In real life, there is nothing called as 'guarantee' or 'warranty'. Anything and everything will fail at somepoint of time. I don't know why people keep questioning this basic rule of nature.

Also, it depends upon how long is your 'future'.


----------



## pr.itdude (Mar 4, 2009)

its cricket......
nd anything can happen in that.......nd no one knows wats gonna to happen in future......!!!

but yes, dhoni is the captain cool in present.......nd gave back the fighting spirit which was started by ganguly....!!!!
in present scenario, he deserves this posn.


----------



## speedyguy (Mar 4, 2009)

there is indeed nuttin called guarantee or warranty....but the question is about "trust" not warranty of dhoni.....i guess!!!
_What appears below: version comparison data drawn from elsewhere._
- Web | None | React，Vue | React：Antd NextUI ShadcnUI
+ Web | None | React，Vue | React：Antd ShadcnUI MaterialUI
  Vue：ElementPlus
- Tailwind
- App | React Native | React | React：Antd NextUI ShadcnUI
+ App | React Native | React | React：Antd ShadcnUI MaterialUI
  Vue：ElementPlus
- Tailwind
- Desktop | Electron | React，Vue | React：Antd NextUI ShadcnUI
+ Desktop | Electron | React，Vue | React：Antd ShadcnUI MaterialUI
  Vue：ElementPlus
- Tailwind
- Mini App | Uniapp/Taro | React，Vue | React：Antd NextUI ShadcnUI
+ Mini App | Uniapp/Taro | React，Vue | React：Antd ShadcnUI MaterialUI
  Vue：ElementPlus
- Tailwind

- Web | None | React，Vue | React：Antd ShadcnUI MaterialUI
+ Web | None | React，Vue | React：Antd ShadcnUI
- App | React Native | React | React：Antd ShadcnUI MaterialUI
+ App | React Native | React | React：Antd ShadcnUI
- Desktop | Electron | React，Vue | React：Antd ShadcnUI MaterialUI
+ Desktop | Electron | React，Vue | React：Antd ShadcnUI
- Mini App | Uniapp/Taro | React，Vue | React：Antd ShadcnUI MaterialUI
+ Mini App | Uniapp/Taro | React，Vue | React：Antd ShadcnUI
and yes trust does exist in the game....its on trust only if dhoni will be the captain...and that trust is becoz of his current form as batsmen/captain/keeper.....and expectations derived from that....
there are still a number of critics that exist fr him...like he is edgy in batting, a bit too fast n furios wit decisions...so far he has been answering his critics well....esp to ravi shastri who sed dhoni cant captain the next moment he won his team a world cup T20 aftr humilating defeat in world cup the same year wit dravid as captain...hope m more clear now! thank u

ps: and for ppl who think it cant be judged or cant say anything abt cricket....there still an option exists for them....the last one

Enjoy~!


----------



## red_devil (Mar 4, 2009)

like Indian cricket it completely dependent on this one person ...


I'd say let him be at the helm as long as he produces the necessary results...the day things look bad... the board can do what it does best


----------



## gaurav_indian (Mar 4, 2009)

Nazar mat lagao yaar.


----------



## confused!! (Mar 4, 2009)

Kuch bhi bolo Dhoni mein koi baat to hai..ek ghazab ka charisma hai


----------



## rajwansh2003 (Mar 4, 2009)

Dhoni will. But requested to him don't get over confident like other Captain player. And reduce advertisment..... 
         No Advice but best of luck for future. We all hope for better. Though will all Ranchi young guys are anti of Dhoni because of lot girls fan but we always think and pray positive for him.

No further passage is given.